NVIDIA Docker - initialization error: nvml error: driver not loaded

22.6k views Asked by At

I'm a complete newcomer to Docker, so the following questions might be a bit naive, but I'm stuck and I need help.

I'm trying to reproduce some results in research. The authors just released code along with a specification of how to build a Docker image to reproduce their results. The relevant bit is copied below:

enter image description here

I believe I installed Docker correctly:

$ docker --version
Docker version 19.03.13, build 4484c46d9d
$ sudo docker run hello-world

Hello from Docker!
This message shows that your installation appears to be working correctly.
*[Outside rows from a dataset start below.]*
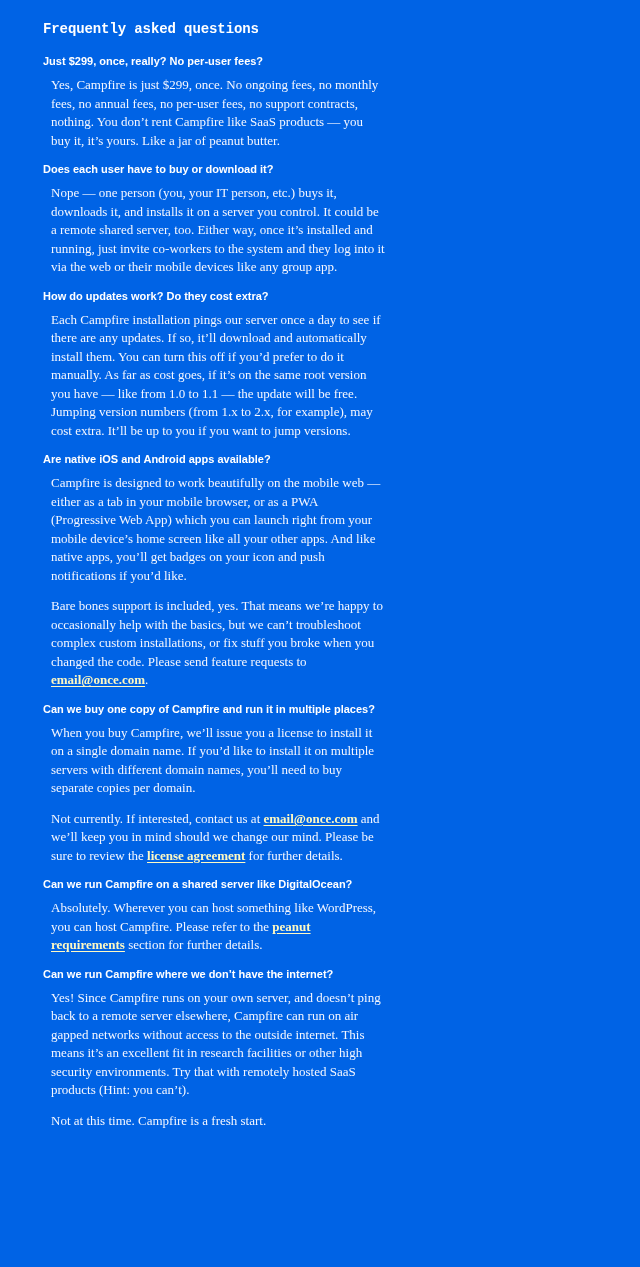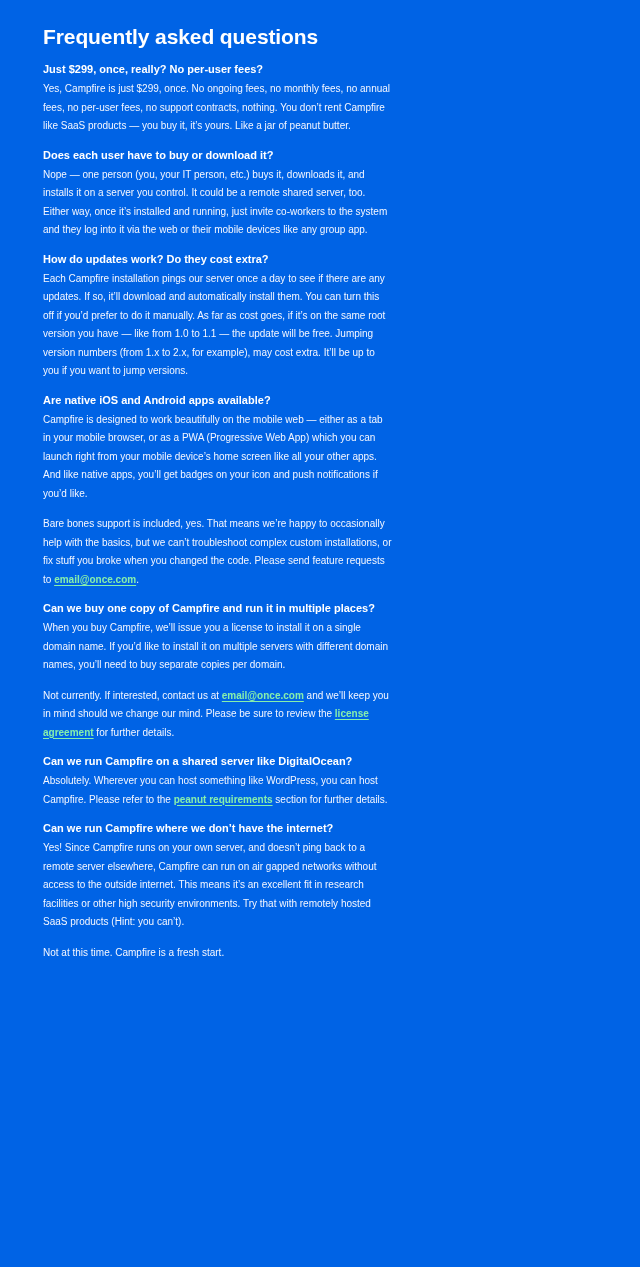"Frequently asked questions" .faq-title { font-family: Liberation Sans, sans-serif -> Liberation Mono, monospace; font-size: 21px -> 14px; margin: 12px 0 14px 0 -> 4px 0 14px 0 }
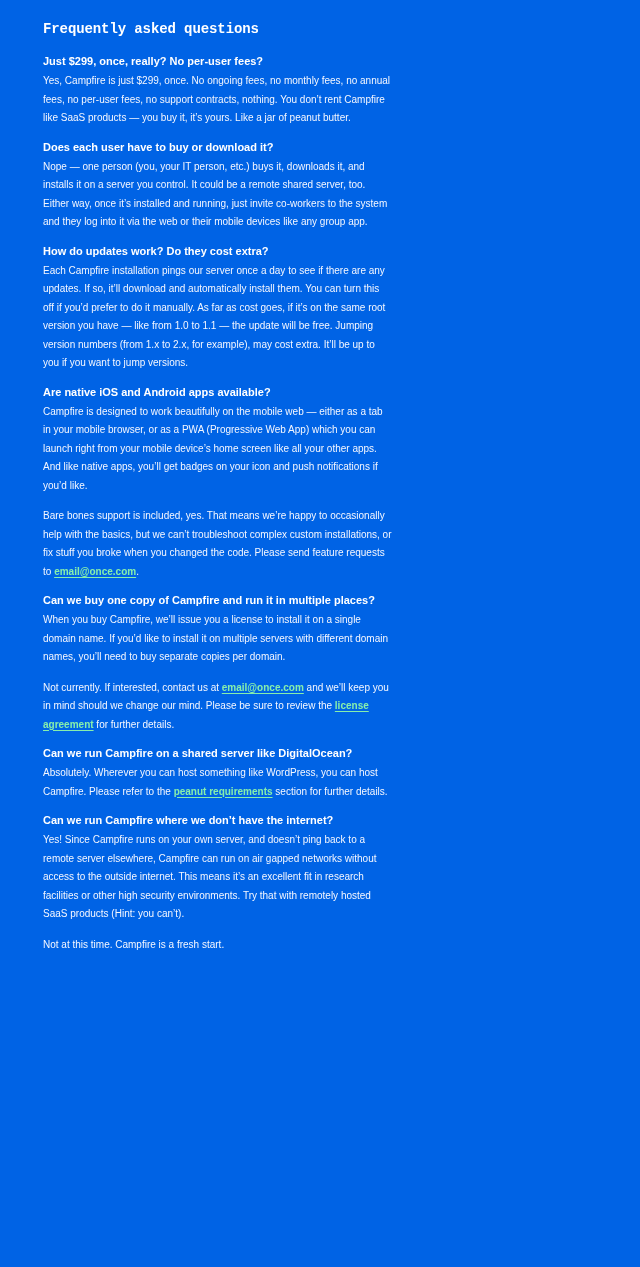"Yes, Campfire is just $299," .faq-answer { font-family: Liberation Sans, sans-serif -> Liberation Serif, serif; font-size: 10px -> 13px; margin: 0 -> 8px }
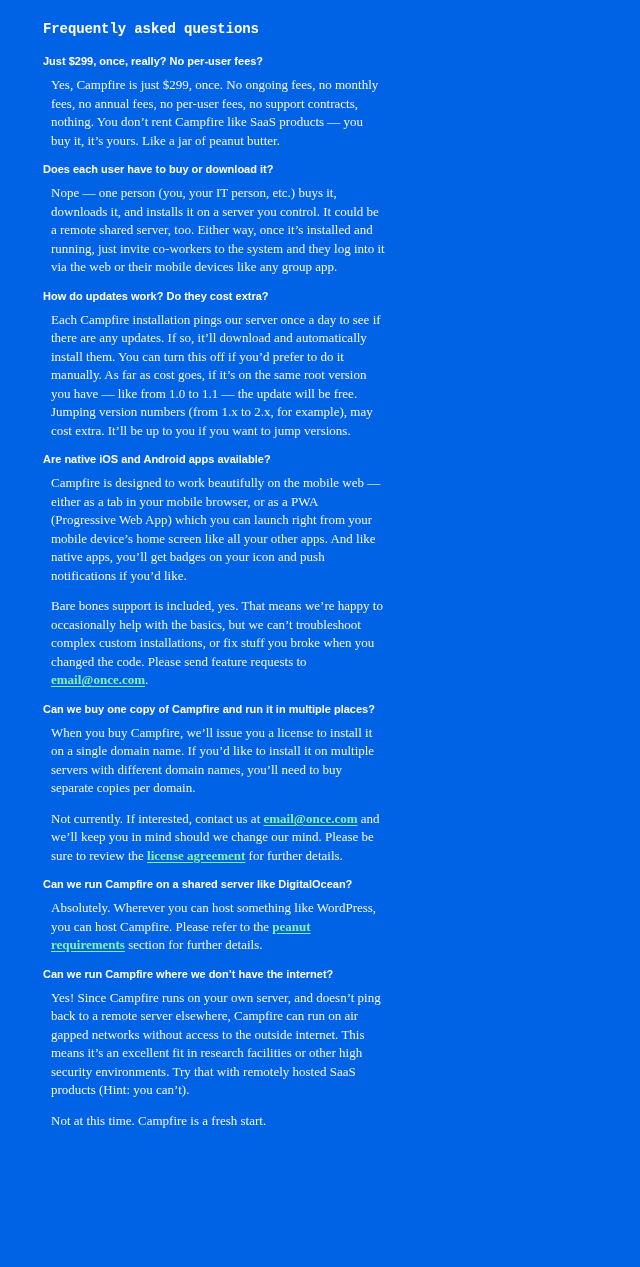"email@once.com" .faq-answer a { color: #86efac -> #fef9c3 }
To generate this message, Docker took the following steps:
 1. The Docker client contacted the Docker daemon.
 2. The Docker daemon pulled the "hello-world" image from the Docker Hub.
    (amd64)
 3. The Docker daemon created a new container from that image which runs the
    executable that produces the output you are currently reading.
 4. The Docker daemon streamed that output to the Docker client, which sent it
    to your terminal.

To try something more ambitious, you can run an Ubuntu container with:
 $ docker run -it ubuntu bash

Share images, automate workflows, and more with a free Docker ID:
 https://hub.docker.com/

For more examples and ideas, visit:
 https://docs.docker.com/get-started/

However, when I try checking that my nvidia-docker installation was successful, I get the following error:

$ sudo docker run --gpus all --rm nvidia/cuda:10.1-base nvidia-smi
docker: Error response from daemon: OCI runtime create failed: container_linux.go:349: starting container process caused "process_linux.go:449: container init caused \"process_linux.go:432: running prestart hook 0 caused \\\"error running hook: exit status 1, stdout: , stderr: nvidia-container-cli: initialization error: nvml error: driver not loaded\\\\n\\\"\"": unknown.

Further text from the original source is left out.